[Start of section]
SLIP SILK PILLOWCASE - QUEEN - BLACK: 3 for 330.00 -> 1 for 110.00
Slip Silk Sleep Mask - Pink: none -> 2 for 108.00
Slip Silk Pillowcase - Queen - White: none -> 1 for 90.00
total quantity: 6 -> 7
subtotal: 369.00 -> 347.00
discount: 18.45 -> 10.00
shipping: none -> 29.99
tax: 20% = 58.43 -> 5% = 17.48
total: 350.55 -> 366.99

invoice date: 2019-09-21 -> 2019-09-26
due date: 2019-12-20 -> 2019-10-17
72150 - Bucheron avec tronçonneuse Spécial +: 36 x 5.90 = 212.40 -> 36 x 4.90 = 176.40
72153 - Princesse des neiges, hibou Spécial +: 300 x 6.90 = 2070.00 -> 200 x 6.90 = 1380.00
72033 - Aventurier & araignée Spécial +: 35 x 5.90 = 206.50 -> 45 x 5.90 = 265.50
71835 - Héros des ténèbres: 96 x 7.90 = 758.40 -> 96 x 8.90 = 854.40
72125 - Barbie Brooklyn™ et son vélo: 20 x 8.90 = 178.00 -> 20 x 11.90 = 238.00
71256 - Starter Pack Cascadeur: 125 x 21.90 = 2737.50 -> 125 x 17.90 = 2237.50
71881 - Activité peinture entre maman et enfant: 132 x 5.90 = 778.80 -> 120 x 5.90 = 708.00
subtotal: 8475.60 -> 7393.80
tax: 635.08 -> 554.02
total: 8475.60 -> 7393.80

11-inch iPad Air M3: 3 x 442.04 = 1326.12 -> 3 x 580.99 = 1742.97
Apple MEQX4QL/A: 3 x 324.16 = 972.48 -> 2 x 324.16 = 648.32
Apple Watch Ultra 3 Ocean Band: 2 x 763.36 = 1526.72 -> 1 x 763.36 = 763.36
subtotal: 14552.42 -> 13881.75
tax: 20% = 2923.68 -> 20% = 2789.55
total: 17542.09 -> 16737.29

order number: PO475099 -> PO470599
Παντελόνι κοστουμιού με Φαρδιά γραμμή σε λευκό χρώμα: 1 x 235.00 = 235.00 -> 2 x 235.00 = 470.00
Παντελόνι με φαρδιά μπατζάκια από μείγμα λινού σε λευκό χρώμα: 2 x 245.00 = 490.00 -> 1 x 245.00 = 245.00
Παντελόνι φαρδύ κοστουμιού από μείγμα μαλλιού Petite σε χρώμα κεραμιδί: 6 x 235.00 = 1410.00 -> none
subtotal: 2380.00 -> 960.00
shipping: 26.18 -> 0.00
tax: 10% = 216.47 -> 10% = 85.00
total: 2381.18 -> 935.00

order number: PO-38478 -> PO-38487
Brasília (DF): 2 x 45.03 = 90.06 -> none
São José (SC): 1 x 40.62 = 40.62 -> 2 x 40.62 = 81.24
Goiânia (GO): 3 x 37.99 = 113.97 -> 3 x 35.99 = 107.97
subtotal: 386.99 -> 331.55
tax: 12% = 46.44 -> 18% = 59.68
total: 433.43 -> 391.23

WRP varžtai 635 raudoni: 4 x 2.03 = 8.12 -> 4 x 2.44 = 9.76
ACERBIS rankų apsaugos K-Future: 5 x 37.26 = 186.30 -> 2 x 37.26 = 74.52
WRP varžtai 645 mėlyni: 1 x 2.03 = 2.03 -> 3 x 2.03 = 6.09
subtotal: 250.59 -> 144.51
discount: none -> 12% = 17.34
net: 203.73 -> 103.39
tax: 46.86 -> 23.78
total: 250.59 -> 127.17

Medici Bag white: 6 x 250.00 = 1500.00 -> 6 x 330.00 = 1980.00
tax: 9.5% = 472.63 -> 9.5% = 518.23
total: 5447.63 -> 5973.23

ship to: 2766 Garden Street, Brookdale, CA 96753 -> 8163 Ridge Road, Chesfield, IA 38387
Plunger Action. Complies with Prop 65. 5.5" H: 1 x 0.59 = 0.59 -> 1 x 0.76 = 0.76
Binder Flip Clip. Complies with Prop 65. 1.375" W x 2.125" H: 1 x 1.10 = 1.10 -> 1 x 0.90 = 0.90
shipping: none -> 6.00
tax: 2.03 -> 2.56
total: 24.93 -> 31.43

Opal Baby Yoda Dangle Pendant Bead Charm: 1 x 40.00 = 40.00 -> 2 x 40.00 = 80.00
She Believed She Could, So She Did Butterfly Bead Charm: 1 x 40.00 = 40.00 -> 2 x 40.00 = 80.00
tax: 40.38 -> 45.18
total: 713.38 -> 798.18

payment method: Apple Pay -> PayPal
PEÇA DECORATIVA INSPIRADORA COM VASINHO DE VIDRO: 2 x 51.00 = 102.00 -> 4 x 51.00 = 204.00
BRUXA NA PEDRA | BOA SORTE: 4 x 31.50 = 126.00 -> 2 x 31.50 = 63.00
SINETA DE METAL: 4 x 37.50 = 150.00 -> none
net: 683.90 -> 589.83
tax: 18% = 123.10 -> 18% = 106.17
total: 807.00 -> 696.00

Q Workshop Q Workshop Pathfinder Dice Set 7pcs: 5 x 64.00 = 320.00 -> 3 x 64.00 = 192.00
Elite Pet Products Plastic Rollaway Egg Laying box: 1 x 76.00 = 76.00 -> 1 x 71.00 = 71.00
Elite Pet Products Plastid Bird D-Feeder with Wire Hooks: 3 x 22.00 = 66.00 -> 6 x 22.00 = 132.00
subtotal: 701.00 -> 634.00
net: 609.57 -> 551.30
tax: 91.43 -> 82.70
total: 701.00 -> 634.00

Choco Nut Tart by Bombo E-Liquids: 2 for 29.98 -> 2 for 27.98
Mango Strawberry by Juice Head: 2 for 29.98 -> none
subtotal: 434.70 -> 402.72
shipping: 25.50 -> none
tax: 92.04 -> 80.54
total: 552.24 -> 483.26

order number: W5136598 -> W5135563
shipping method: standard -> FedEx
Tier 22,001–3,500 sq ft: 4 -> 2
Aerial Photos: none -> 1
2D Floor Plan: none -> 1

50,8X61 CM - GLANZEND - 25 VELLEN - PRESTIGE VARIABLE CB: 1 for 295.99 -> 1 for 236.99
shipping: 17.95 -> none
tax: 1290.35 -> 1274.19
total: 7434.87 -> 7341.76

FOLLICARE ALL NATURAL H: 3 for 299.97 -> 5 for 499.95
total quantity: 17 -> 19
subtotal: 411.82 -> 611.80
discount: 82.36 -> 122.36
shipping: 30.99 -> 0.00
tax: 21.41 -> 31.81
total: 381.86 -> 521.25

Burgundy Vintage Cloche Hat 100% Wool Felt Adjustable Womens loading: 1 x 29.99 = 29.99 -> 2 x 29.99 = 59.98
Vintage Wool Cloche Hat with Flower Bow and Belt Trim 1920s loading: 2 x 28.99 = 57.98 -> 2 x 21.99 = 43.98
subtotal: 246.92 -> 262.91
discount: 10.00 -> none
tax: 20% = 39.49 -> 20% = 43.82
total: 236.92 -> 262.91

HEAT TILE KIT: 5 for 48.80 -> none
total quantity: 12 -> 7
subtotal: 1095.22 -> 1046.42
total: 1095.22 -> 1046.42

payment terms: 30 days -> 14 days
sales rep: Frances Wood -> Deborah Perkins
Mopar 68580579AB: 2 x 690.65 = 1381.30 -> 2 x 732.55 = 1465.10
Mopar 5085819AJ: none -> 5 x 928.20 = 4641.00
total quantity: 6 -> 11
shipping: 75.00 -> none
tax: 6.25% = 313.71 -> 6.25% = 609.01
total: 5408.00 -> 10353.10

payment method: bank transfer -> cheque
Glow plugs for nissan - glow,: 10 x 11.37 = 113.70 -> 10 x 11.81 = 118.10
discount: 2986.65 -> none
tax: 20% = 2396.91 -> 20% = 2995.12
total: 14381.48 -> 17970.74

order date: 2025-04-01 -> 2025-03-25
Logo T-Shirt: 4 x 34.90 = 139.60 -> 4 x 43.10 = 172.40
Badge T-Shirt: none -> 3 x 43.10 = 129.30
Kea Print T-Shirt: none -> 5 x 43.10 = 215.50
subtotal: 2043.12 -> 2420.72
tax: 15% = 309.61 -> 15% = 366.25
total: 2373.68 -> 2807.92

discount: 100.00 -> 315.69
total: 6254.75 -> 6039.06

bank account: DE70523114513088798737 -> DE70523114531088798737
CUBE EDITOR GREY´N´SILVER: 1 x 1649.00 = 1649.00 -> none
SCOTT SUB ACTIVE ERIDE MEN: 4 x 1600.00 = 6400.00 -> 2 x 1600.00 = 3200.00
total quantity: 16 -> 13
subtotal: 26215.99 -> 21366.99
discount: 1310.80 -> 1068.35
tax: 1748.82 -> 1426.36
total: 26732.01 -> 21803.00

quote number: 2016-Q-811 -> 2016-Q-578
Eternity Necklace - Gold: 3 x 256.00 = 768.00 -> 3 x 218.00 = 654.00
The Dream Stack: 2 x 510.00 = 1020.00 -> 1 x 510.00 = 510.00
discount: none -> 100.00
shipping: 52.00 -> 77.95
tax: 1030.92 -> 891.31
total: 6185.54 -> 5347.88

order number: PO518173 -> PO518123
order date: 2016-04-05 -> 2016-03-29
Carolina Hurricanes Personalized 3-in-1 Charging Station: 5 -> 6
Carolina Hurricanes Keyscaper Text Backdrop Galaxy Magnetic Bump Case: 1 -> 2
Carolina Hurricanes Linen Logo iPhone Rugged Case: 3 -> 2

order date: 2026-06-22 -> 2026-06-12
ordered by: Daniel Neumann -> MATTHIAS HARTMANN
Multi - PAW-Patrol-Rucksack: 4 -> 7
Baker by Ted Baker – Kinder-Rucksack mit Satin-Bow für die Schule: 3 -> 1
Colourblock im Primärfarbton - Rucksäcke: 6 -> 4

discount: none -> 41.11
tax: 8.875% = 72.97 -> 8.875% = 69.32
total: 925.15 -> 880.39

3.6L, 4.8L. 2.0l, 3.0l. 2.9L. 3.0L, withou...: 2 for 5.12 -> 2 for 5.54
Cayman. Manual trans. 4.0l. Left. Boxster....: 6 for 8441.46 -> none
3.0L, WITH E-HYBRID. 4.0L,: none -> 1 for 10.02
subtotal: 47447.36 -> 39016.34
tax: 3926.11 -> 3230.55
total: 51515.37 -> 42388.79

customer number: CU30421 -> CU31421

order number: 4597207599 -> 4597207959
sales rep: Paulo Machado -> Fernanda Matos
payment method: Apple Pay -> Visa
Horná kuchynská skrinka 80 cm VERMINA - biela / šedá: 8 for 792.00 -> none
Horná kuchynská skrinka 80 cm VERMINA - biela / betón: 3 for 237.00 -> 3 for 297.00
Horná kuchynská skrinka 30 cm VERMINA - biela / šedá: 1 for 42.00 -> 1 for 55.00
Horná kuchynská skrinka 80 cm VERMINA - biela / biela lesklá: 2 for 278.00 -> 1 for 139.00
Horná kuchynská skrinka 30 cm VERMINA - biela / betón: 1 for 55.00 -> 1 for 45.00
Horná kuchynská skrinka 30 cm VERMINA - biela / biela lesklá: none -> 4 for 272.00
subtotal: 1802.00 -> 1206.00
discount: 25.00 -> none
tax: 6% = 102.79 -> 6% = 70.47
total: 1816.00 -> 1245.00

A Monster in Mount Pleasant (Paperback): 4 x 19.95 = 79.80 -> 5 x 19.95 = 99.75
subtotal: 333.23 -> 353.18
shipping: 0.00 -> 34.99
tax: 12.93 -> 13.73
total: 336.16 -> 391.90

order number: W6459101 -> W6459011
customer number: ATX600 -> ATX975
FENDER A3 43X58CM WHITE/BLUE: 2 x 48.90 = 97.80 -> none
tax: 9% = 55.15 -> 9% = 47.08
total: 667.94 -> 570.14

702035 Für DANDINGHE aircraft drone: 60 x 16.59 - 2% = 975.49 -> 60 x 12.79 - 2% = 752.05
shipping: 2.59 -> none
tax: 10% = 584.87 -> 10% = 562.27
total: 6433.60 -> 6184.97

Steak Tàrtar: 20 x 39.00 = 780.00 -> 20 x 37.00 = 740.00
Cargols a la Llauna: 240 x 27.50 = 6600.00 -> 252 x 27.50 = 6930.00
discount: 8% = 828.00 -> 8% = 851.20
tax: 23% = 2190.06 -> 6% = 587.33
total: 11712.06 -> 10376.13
[End of section]
- _What the task asks_:
Please reproduce the lines from the line with "total: 5447.63 -> 5973.23" to the line with "2D Floor Plan: none -> 1", both ends included, exactly as they appear above.

- _Response below_:
total: 5447.63 -> 5973.23

ship to: 2766 Garden Street, Brookdale, CA 96753 -> 8163 Ridge Road, Chesfield, IA 38387
Plunger Action. Complies with Prop 65. 5.5" H: 1 x 0.59 = 0.59 -> 1 x 0.76 = 0.76
Binder Flip Clip. Complies with Prop 65. 1.375" W x 2.125" H: 1 x 1.10 = 1.10 -> 1 x 0.90 = 0.90
shipping: none -> 6.00
tax: 2.03 -> 2.56
total: 24.93 -> 31.43

Opal Baby Yoda Dangle Pendant Bead Charm: 1 x 40.00 = 40.00 -> 2 x 40.00 = 80.00
She Believed She Could, So She Did Butterfly Bead Charm: 1 x 40.00 = 40.00 -> 2 x 40.00 = 80.00
tax: 40.38 -> 45.18
total: 713.38 -> 798.18

payment method: Apple Pay -> PayPal
PEÇA DECORATIVA INSPIRADORA COM VASINHO DE VIDRO: 2 x 51.00 = 102.00 -> 4 x 51.00 = 204.00
BRUXA NA PEDRA | BOA SORTE: 4 x 31.50 = 126.00 -> 2 x 31.50 = 63.00
SINETA DE METAL: 4 x 37.50 = 150.00 -> none
net: 683.90 -> 589.83
tax: 18% = 123.10 -> 18% = 106.17
total: 807.00 -> 696.00

Q Workshop Q Workshop Pathfinder Dice Set 7pcs: 5 x 64.00 = 320.00 -> 3 x 64.00 = 192.00
Elite Pet Products Plastic Rollaway Egg Laying box: 1 x 76.00 = 76.00 -> 1 x 71.00 = 71.00
Elite Pet Products Plastid Bird D-Feeder with Wire Hooks: 3 x 22.00 = 66.00 -> 6 x 22.00 = 132.00
subtotal: 701.00 -> 634.00
net: 609.57 -> 551.30
tax: 91.43 -> 82.70
total: 701.00 -> 634.00

Choco Nut Tart by Bombo E-Liquids: 2 for 29.98 -> 2 for 27.98
Mango Strawberry by Juice Head: 2 for 29.98 -> none
subtotal: 434.70 -> 402.72
shipping: 25.50 -> none
tax: 92.04 -> 80.54
total: 552.24 -> 483.26

order number: W5136598 -> W5135563
shipping method: standard -> FedEx
Tier 22,001–3,500 sq ft: 4 -> 2
Aerial Photos: none -> 1
2D Floor Plan: none -> 1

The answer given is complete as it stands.